Mittwoch, 24. Oktober 2012

Übergewichtig durch zu viel Antibiotika?

Heidelberg. Bei Bakterien denkt man meist nur an Krankheitserreger. Zu Unrecht: Billionen von Mikroben haben sich in unserem Körper häuslich eingerichtet, ohne Schaden anzurichten. Viele von ihnen sind sogar ausgesprochen nützlich – ja unersetzlich. Wie „Spektrum der Wissenschaft“ im Titelthema seiner Novemberausgabe beschreibt, decken Forscher mehr und mehr wichtige Funktionen unserer winzigen Untermieter auf, vor allem solcher in unserem Verdauungstrakt. Sie produzieren Vitamine, helfen beim Aufschließen ansonsten unverwertbarer Nahrungsbestandteile und regulieren den Appetit sowie die Stärke von Immunreaktionen.

Aus: Spektrum der Wissenschaft, November 2012

Damit erscheinen jedoch weit verbreitete Gepflogenheiten der modernen Medizin in einem ganz anderen, bedrohlichen Licht. So könnte die gängige Gabe von Antibiotika bereits im Kleinkindalter Bakterien im Magen ausrotten, die kontrollieren, wann wir Hunger bekommen. Die in westlichen Ländern grassierende Fettleibigkeit wäre dann möglicherweise darauf zurückzuführen. Und der Trend zu Kaiserschnittgeburten gerät als Ursache für die zunehmenden Autoimmunerkrankungen in Verdacht, da bestimmte, für die Immunregulation wichtige Bakterien das Baby nur bei einer natürlichen Geburt zuverlässig besiedeln.

Zum Hintergrund: Die Autorin des "Spektrum"-Artikels fasst die Ergebnisse verschiedener Studien der letzten Jahre zum so genannten Mikrobiom des Menschen zusammen; das ist die Gesamtheit aller in und auf unserem Körper lebenden Mikroorganismen wie Bakterien und Pilze.
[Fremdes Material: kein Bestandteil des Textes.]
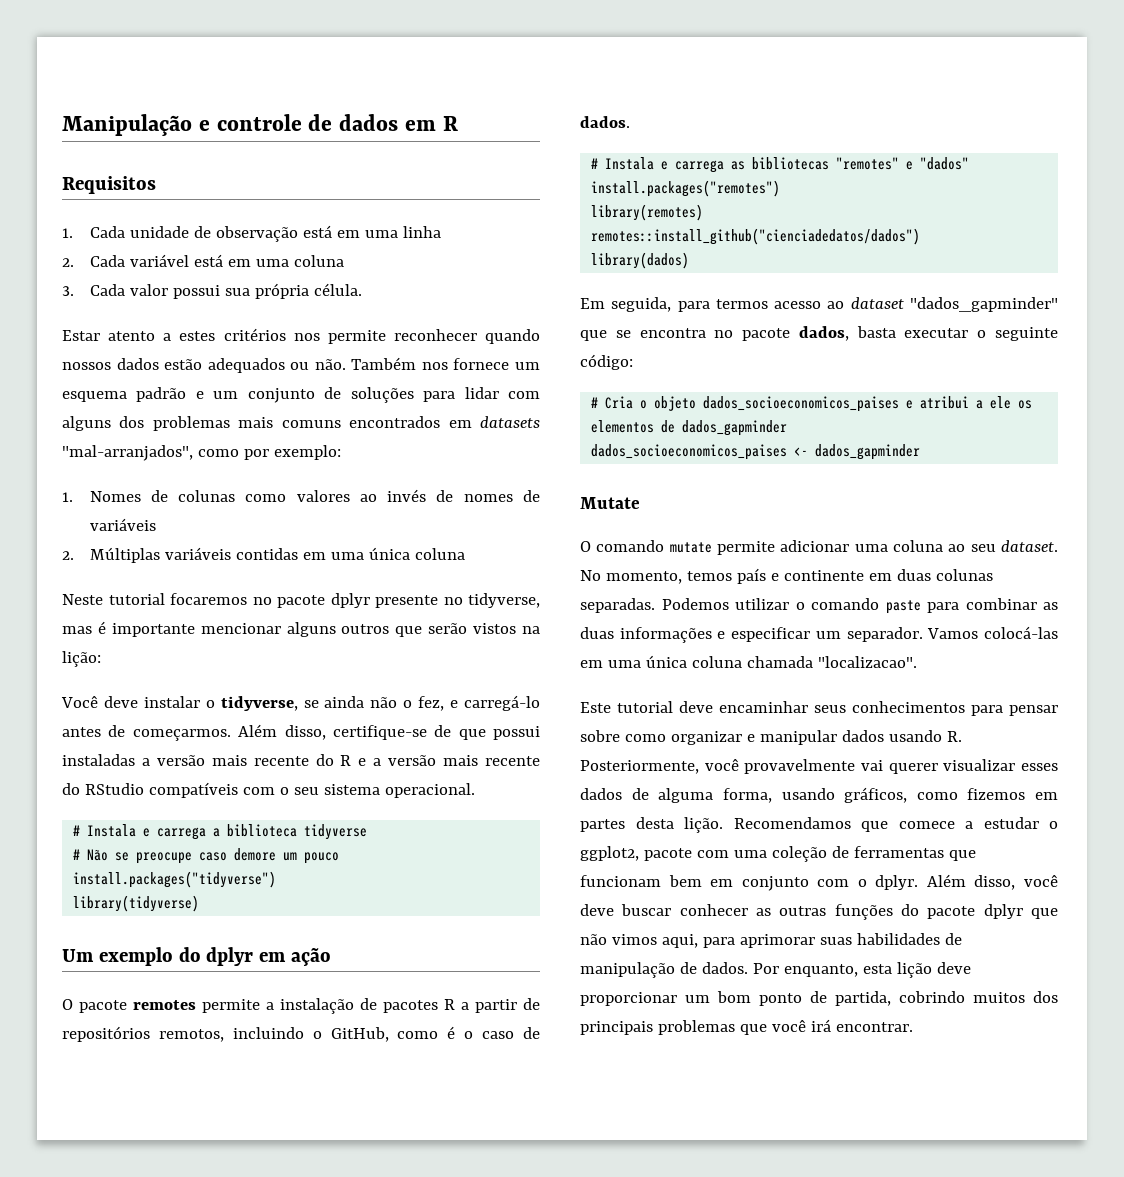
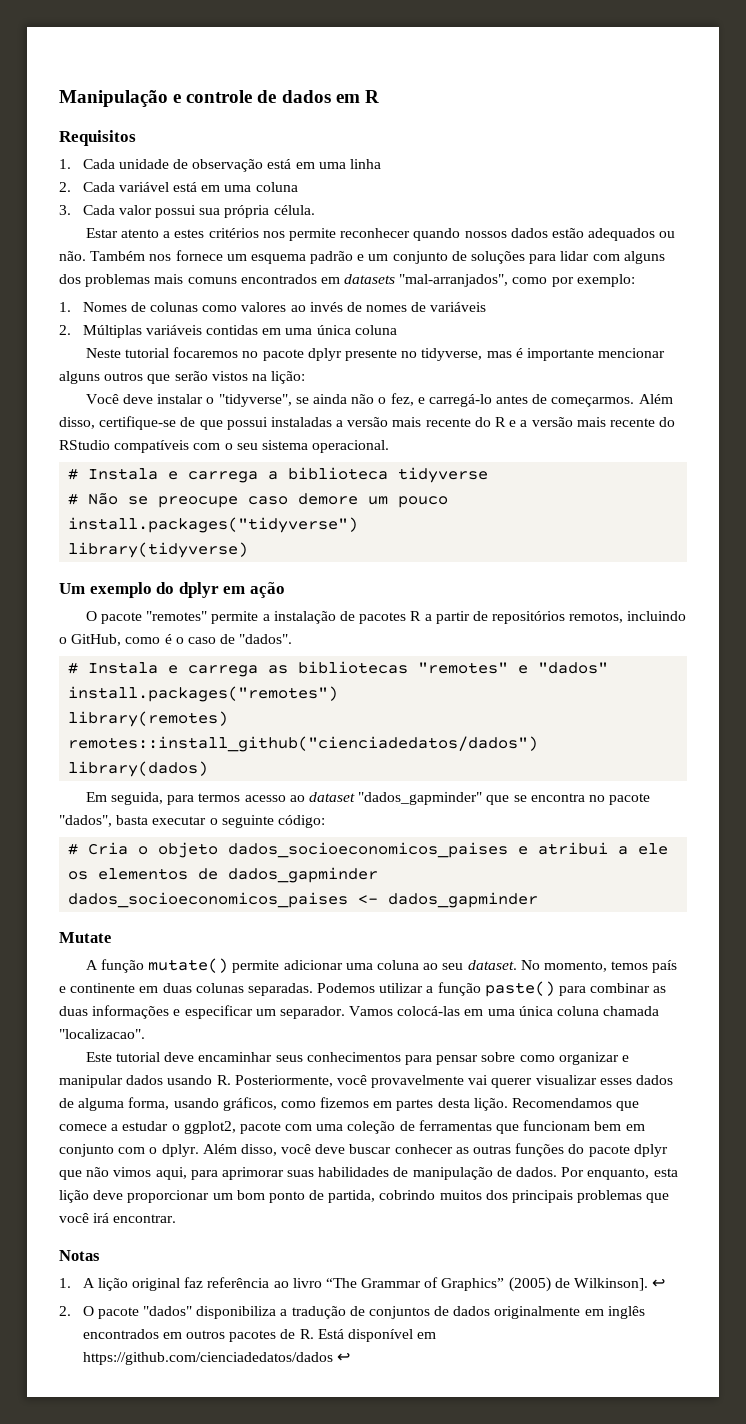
- Você deve instalar o tidyverse, se ainda não o fez, e carregá-lo antes de começarmos.
+ Você deve instalar o "tidyverse", se ainda não o fez, e carregá-lo antes de começarmos.
- O pacote remotes permite a instalação de pacotes R a partir de repositórios remotos, incluindo o GitHub, como é o caso de dados.
+ O pacote "remotes" permite a instalação de pacotes R a partir de repositórios remotos, incluindo o GitHub, como é o caso de "dados".
- Em seguida, para termos acesso ao dataset "dados_gapminder" que se encontra no pacote dados, basta executar o seguinte código:
+ Em seguida, para termos acesso ao dataset "dados_gapminder" que se encontra no pacote "dados", basta executar o seguinte código:
- O comando mutate permite adicionar uma coluna ao seu dataset.
+ A função mutate() permite adicionar uma coluna ao seu dataset.
- Podemos utilizar o comando paste para combinar as duas informações e especificar um separador.
+ Podemos utilizar a função paste() para combinar as duas informações e especificar um separador.
+ Notas
+ 1. A lição original faz referência ao livro “The Grammar of Graphics” (2005) de Wilkinson]. ↩
+ 2. O pacote "dados" disponibiliza a tradução de conjuntos de dados originalmente em inglês encontrados em outros pacotes de R. Está disponível em https://github.com/cienciadedatos/dados ↩

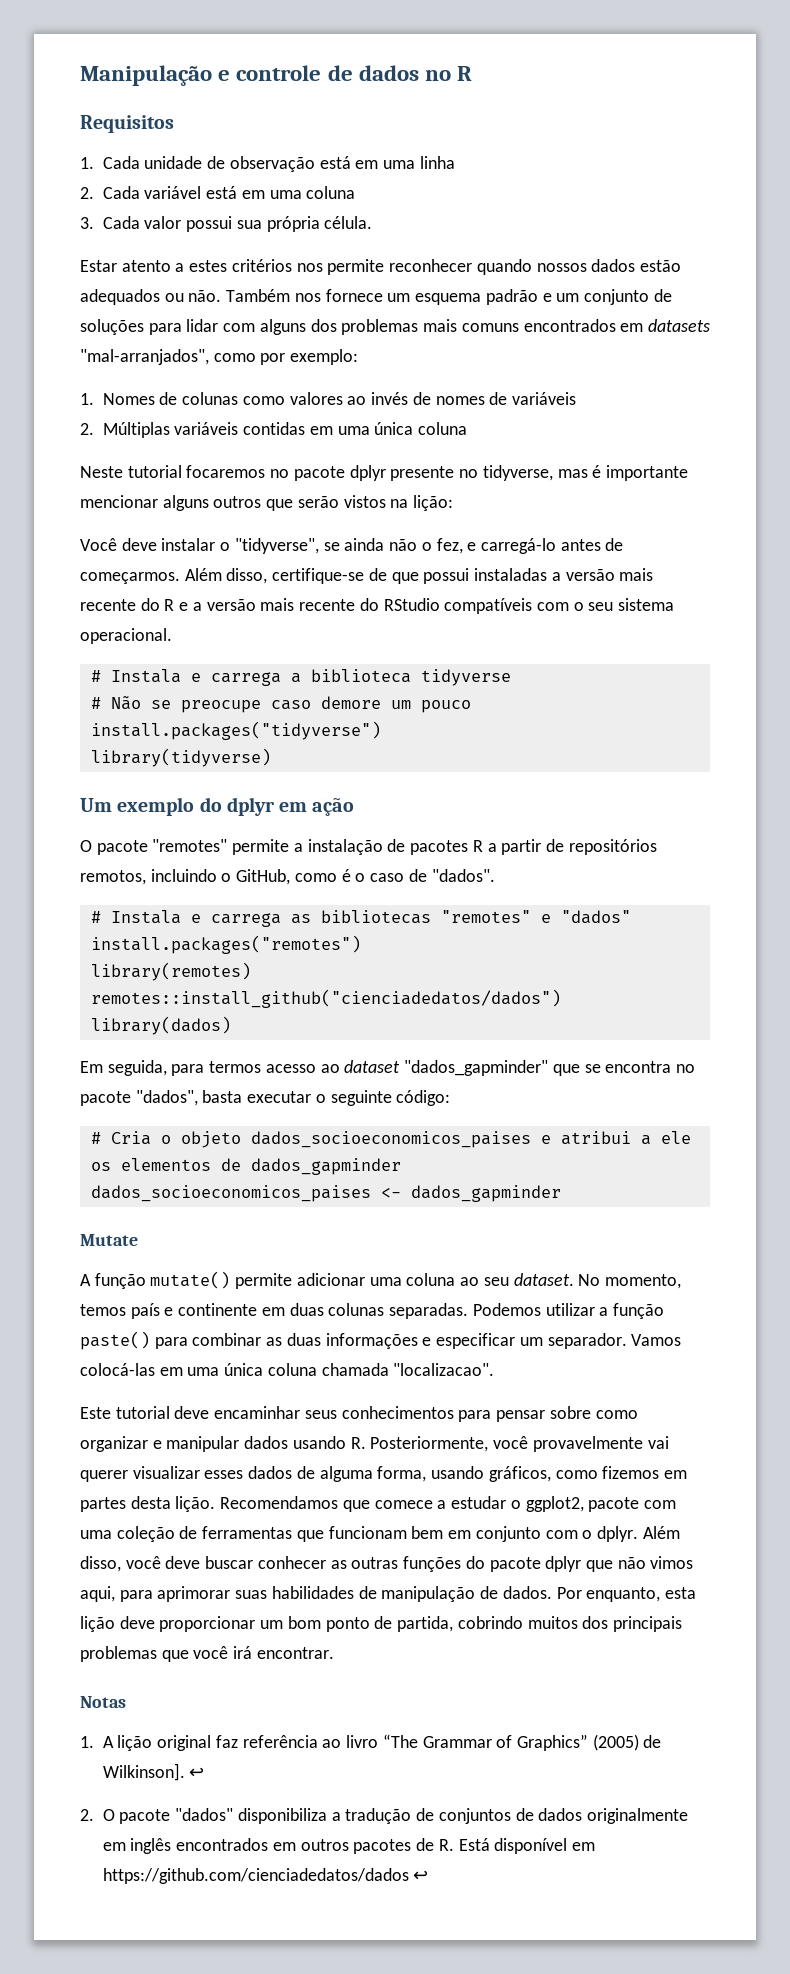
- Manipulação e controle de dados em R
+ Manipulação e controle de dados no R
Insgesamt trägt jeder Mensch etwa zehn Mal so viele fremde Zellen mit sich herum, wie sein Körper selbst hat; den gut 20000 Genen des Menschen stehen über drei Millionen Gene der Gastorganismen gegenüber. Fortschritte in der Computertechnik und der Gensequenzierung erlauben es inzwischen Forschern, einen detaillierten Katalog aller bakteriellen Gene im menschlichen Mikrobiom zu erstellen. Damit beginnen die Wissenschaftler auch den Funktionen der Einzeller auf die Schliche zu kommen.
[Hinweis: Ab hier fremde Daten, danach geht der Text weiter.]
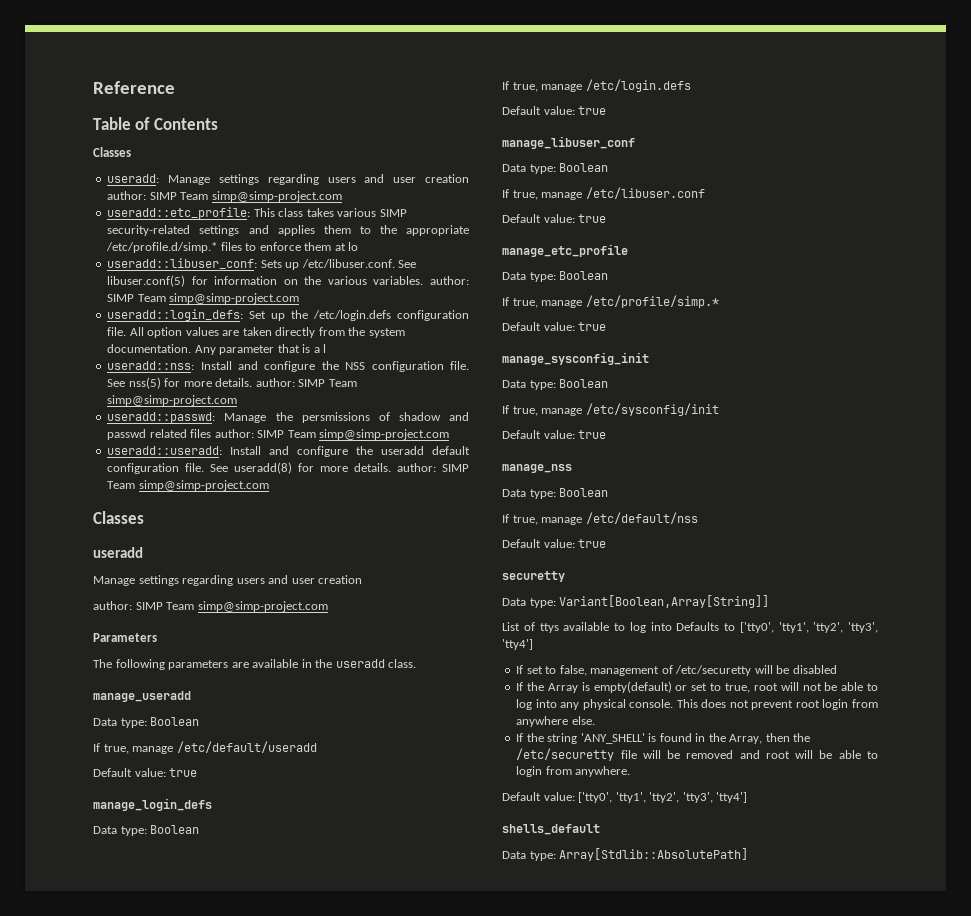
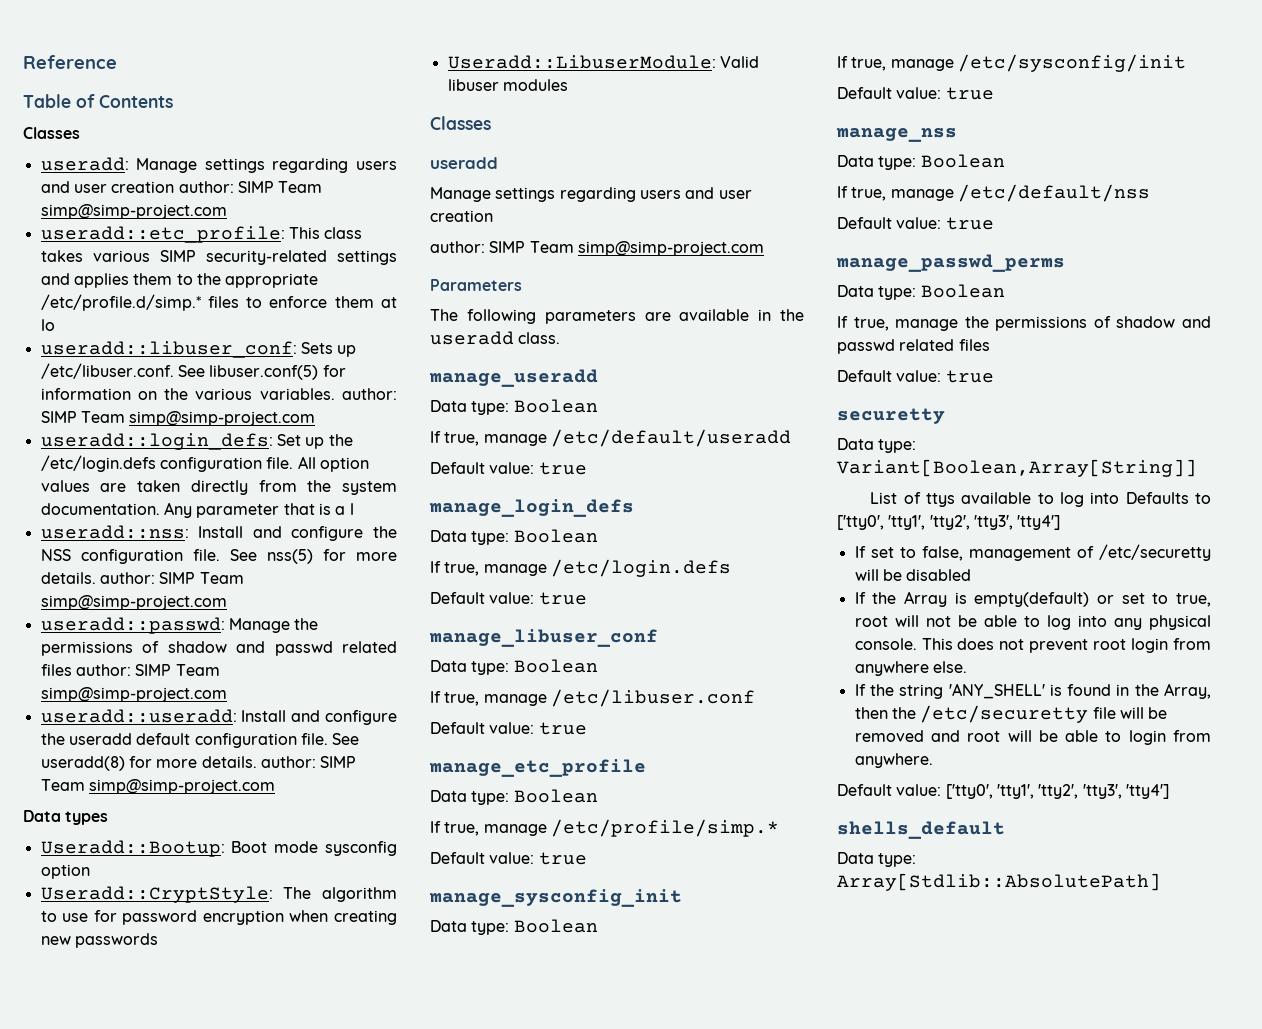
- useradd::passwd: Manage the persmissions of shadow and passwd related files author: SIMP Team simp@simp-project.com
+ useradd::passwd: Manage the permissions of shadow and passwd related files author: SIMP Team simp@simp-project.com
+ Data types
+ Useradd::Bootup: Boot mode sysconfig option
+ Useradd::CryptStyle: The algorithm to use for password encryption when creating new passwords
+ Useradd::LibuserModule: Valid libuser modules
+ manage_passwd_perms
+ Data type: Boolean
+ If true, manage the permissions of shadow and passwd related files
+ Default value: true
Schon länger bekannt ist beispielsweise, dass nur Bakterien Vitamin B12 herstellen können. Einige Mikroben sind auf den Abbau komplexer Kohlenhydrate spezialisiert, was unserem Körper erst ermöglicht, etwa Haferkleie zu verwerten.

Ein besonders interessanter Fall ist die Bakterie Helicobacter pylori, die in Verruf geriet, als bekannt wurde, dass sie Magengeschwüre auslösen kann. Entsprechend etablierte sich der Einsatz von Antibiotika als Therapie. Jetzt stellte sich jedoch heraus, dass die Bakterie dem Menschen hilft, den Säuregrad im Magen zu regulieren. Nicht nur das, sie senkt anscheinend auch den Spiegel des "Hungerhormons" Ghrelin nach dem Essen. Wurde die Mikrobe mittels Antibiotika ausgemerzt, bleibt der Ghrelinspiegel nach dem Essen länger hoch, weshalb die Betroffenen länger hungrig sind, mehr essen und an Gewicht zunehmen. Da der Prozentsatz an Menschen mit Helicobacter pylori nicht zuletzt wegen des ausufernden Antibiotikaeinsatzes im Kindesalter stark zurückgegangen ist, besteht die Gefahr geradezu einer Epidemie von Fettleibigkeit – wie sie sich in manchen westlichen Ländern ja auch schon andeutet.

Eine andere Bakterie scheint über ein spezielles Oberflächenmolekül die Immunabwehr im Darm zu regulieren. Ohne sie beginnen Immunzellen verstärkt alles anzugreifen, was in ihrer Nähe ist – auch das körpereigene Gewebe. Das Fehlen dieser Mikrobe könnte also unter Umständen die in letzter Zeit zu beobachtende starke Zunahme an Autoimmunerkrankungen wie Diabetes mellitus, Morbus Crohn oder multiple Sklerose erklären.